Tonight I made homemade pizza which is one of my boys' all-time fav's. I make the crust from scratch and the whole nine yards. Part of the process of my baking and cooking is that my boys always help me. I think that is probably what I missed most about the cooking thing. It doesn't matter what I am making I will eventually hear the sound of my dining room chairs being brought in the kitchen. Before long, I will have all of them in there with me and I do my very best to come up with "jobs" that each of my boys can do. It never bothers me to have them in there with me - and I don't even mind the mess. :-)

It has always been my determination that by the time my boys leave home that they will be able to proficiently cook for themselves. I also feel like I will make some young lady extremely happy someday when she chooses to marry one of my sons to find out that he indeed knows his way around the kitchen. Back to the pizza....

So, tonight I made individual pan pizzas and they each got to create their own. They were loving it as they always do. My hubby asked the boys if they liked their pizza and they literally started hooping and hollering like they were at a rock concert. It was so funny - I started to laugh but then it got really funny.... my oldest, out of the blue, yells out, "She looked at me!" He sounded just like someone at some concert or event where the star actually looks at some fan in the audience. We all started laughing so hard because it was just so random and so funny all at the same time.

I was so grateful for the moment and I realized that I am a superstar - at least I am in my own home. Despite all my imperfections and shortcomings as a wife and a mother there are still four little people and one big person that looks at me and loves me just for who I am - their wife and mother. I am grateful for all that I have and I am grateful to be that "superstar" (even if it IS just over pizza) of my home because there is truly nowhere else I would rather be.
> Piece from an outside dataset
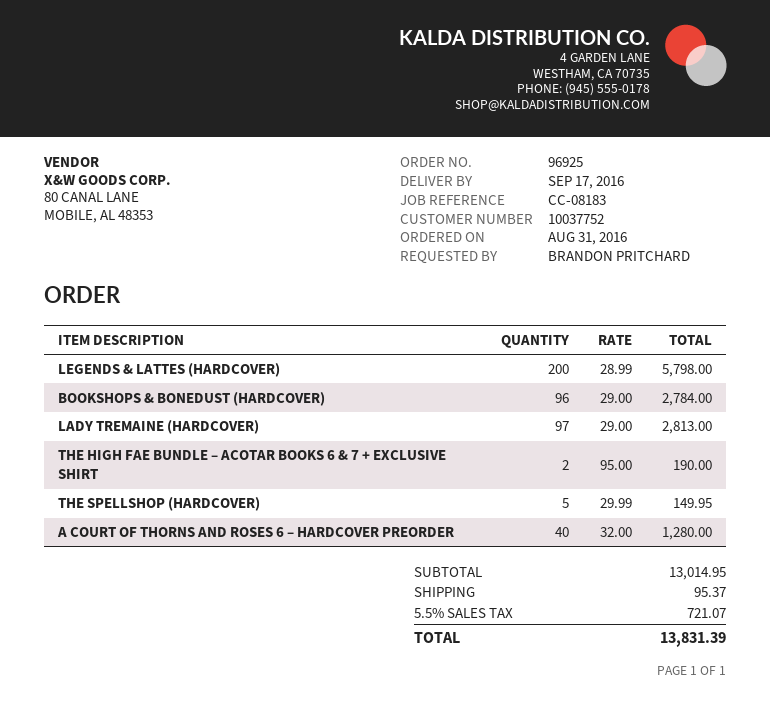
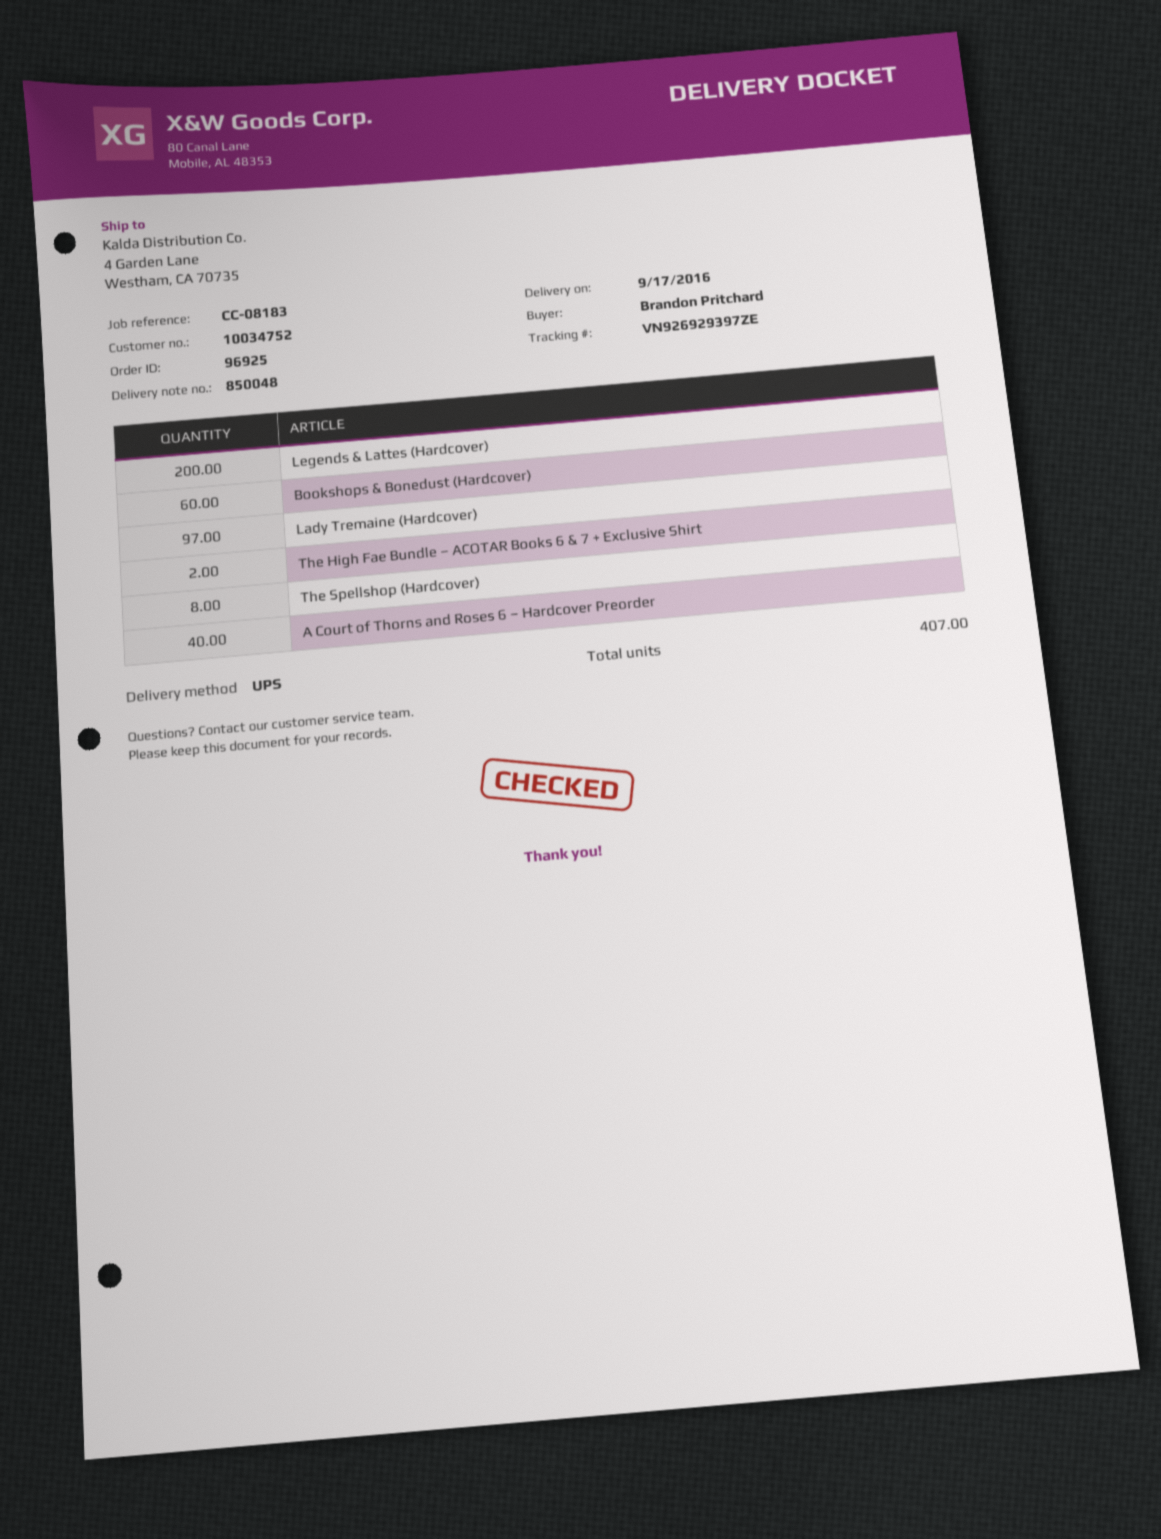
customer number: 10037752 -> 10034752
BOOKSHOPS & BONEDUST (HARDCOVER): 96 -> 60
THE SPELLSHOP (HARDCOVER): 5 -> 8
Thursday, November 10, 2011

My Silence is Broken!

Most of you noticed that I have not blogged in a month and 2 days. Most of you also know that the month of October I was going through radiation. After one day of treatment it was abundantly clear that in order for me to make it through the month in one piece I would need to conserve in every way possible. So, my blogging was one of the things that needed to be placed on the back burner until I could get through my treatment.

I will tell you more about all of that later. But for now I just wanted to let you know that I am still alive and kicking. I am now done with my radiation and have been for about a week and a half. I am healing up nicely and ready to resume life in the fullest way possible.

Thank you for all of your prayers, thoughts, and well-wishes even though I wasn't keeping up on my updates. I am, and will be, forever grateful.